I didnt say i hated nickleback...I actually said they wrote some decent tunes.

If you like nickleback than thats cool however theres no way you can change anyones mind who thinks their music all sounds the same...aint gonna happen.


----------



## fraser (Feb 24, 2007)

i saw nickleback opening for big sugar- about 2001, 2002, old fort george at the base of the cn tower-
not bad i guess, but they werent as much played on the radio at the time-
just looked and sounded like another bunch of overhyped dudes with prs guitars to me.
they did play a rage against the machine tune that i liked to close theyre set, but the rest of it was easily forgettable
i give them my rating------extreme lack of soul


----------



## devnulljp (Mar 18, 2008)

satch09 said:


> One last thing I will say on this topic, is everyone keep the egos intact, and remember that music is subjective, it doesnt HAVE to be some artsy bullshit, music doesnt HAVE to be the biggest artistic expression. It all boils down to this, whether its the backstreet boys, nirvana, zeppelin, ACDC, KISS, or nickelback, if it makes people move, or enjoy themselves, or put a smile on their face, its good, because bottom line that's what musics for, to make people enjoy themselves, now just because YOU might not like it, doesnt mean that there arent millions of others that do like it, in which case its good music, its kind of like majority rules, the more people that enjoy it, the better it is


Relax.

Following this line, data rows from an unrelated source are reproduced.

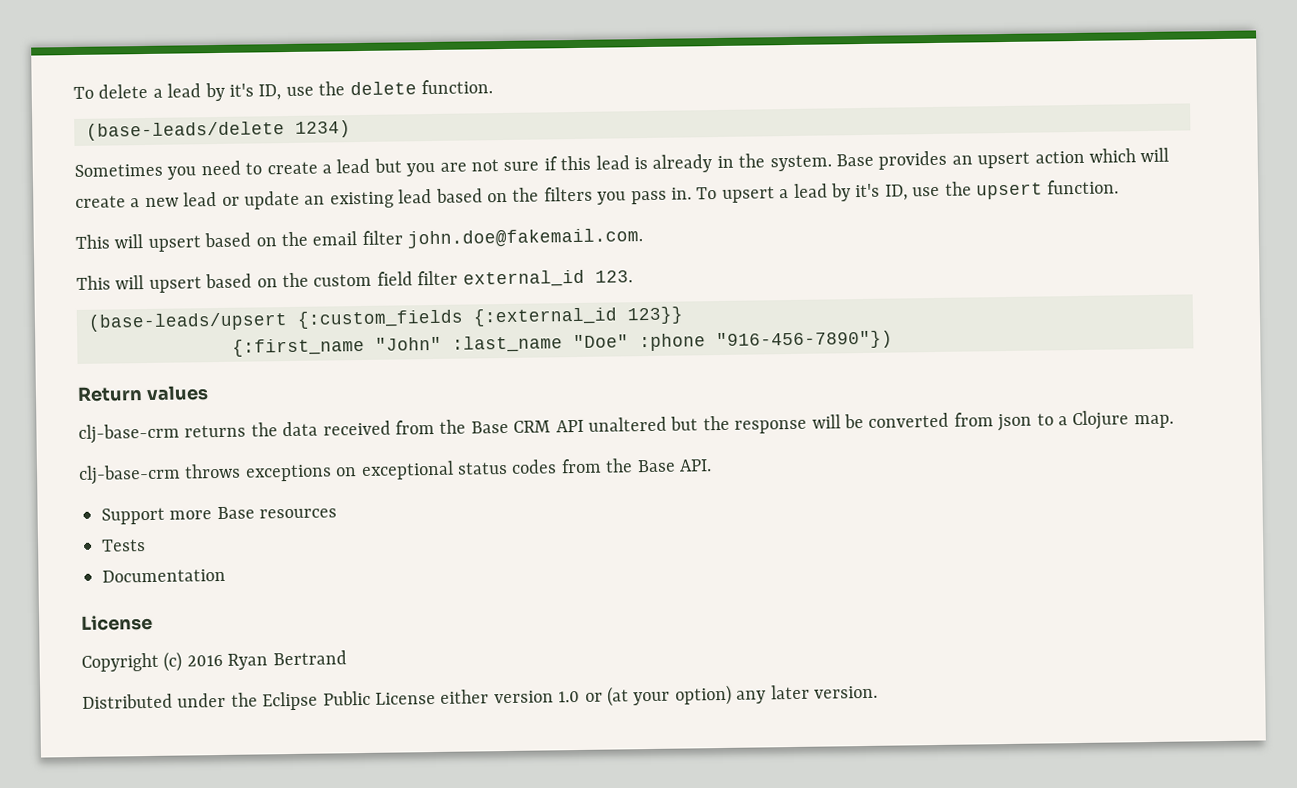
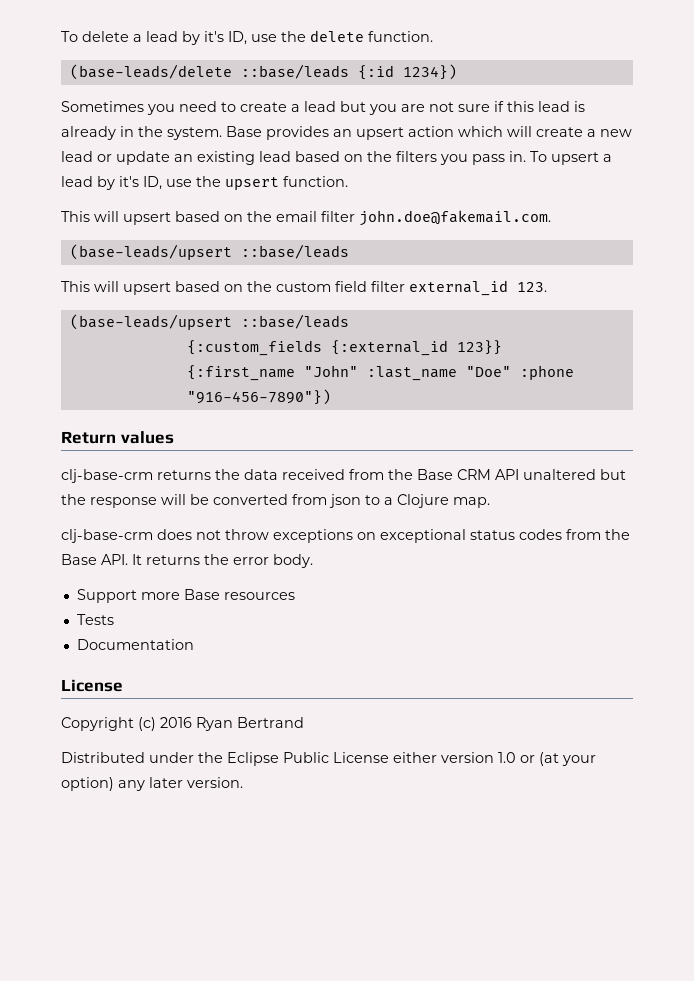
- (base-leads/delete 1234)
+ (base-leads/delete ::base/leads {:id 1234})
  This will upsert based on the email filter john.doe@fakemail.com.
+ (base-leads/upsert ::base/leads
  This will upsert based on the custom field filter external_id 123.
- (base-leads/upsert {:custom_fields {:external_id 123}}
+ (base-leads/upsert ::base/leads
+ {:custom_fields {:external_id 123}}
- clj-base-crm throws exceptions on exceptional status codes from the Base API.
+ clj-base-crm does not throw exceptions on exceptional status codes from the Base API. It returns the error body.

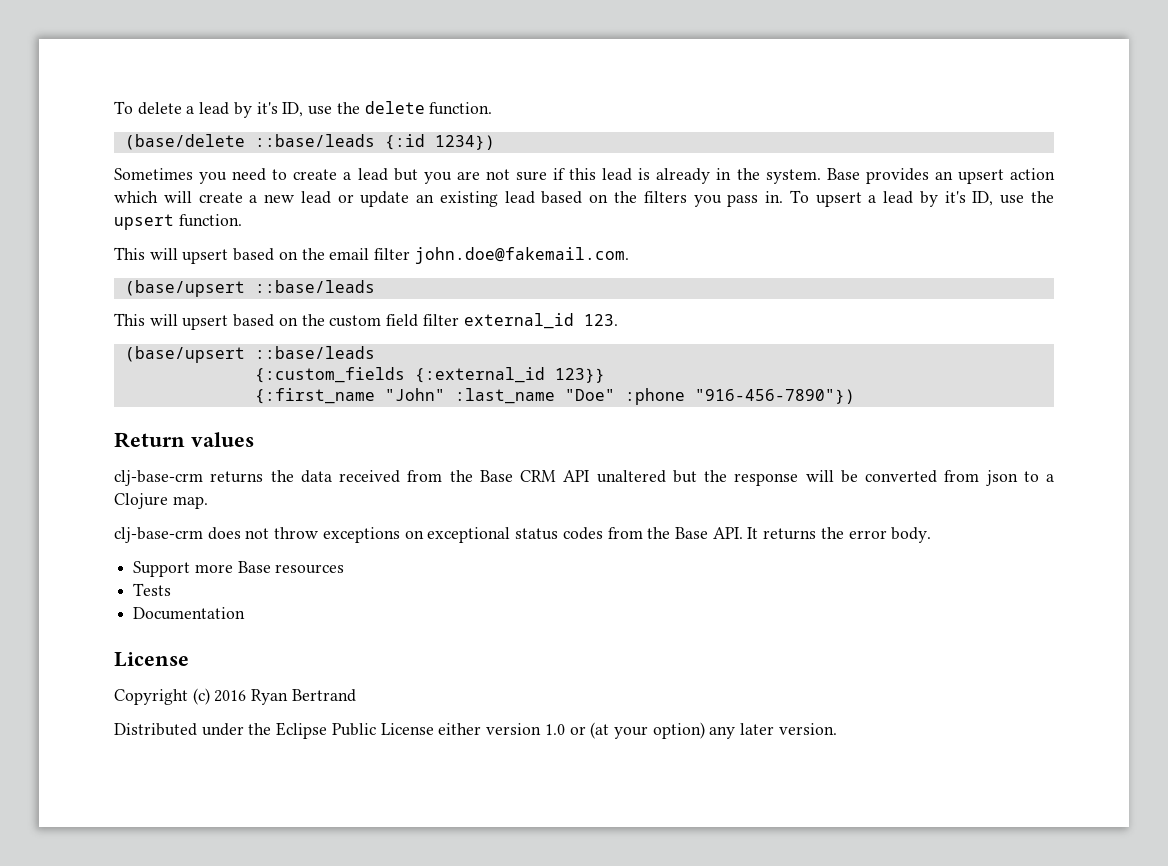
- (base-leads/delete ::base/leads {:id 1234})
+ (base/delete ::base/leads {:id 1234})
  This will upsert based on the email filter john.doe@fakemail.com.
- (base-leads/upsert ::base/leads
+ (base/upsert ::base/leads
  This will upsert based on the custom field filter external_id 123.
- (base-leads/upsert ::base/leads
+ (base/upsert ::base/leads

Sounds like only one ego feeling threatened in this thread to me...Don't care what music you or anyone else likes (but do notice it seems to be OK for you to describe some other type of music as bullshit, just not OK for anyone else to describe something you like as bad?? That's inconsistent).
The OP asked a question - a few people have answered. Looks like there's a general consensus as to why many people don't like this particular band -- sounds like you'd like that; majority rules right? 

Whatever--don't care--don't like em, don't listen; do like em, listen. Easy.

Here's an interesting comment by Henry Rollins (go to 1:34 )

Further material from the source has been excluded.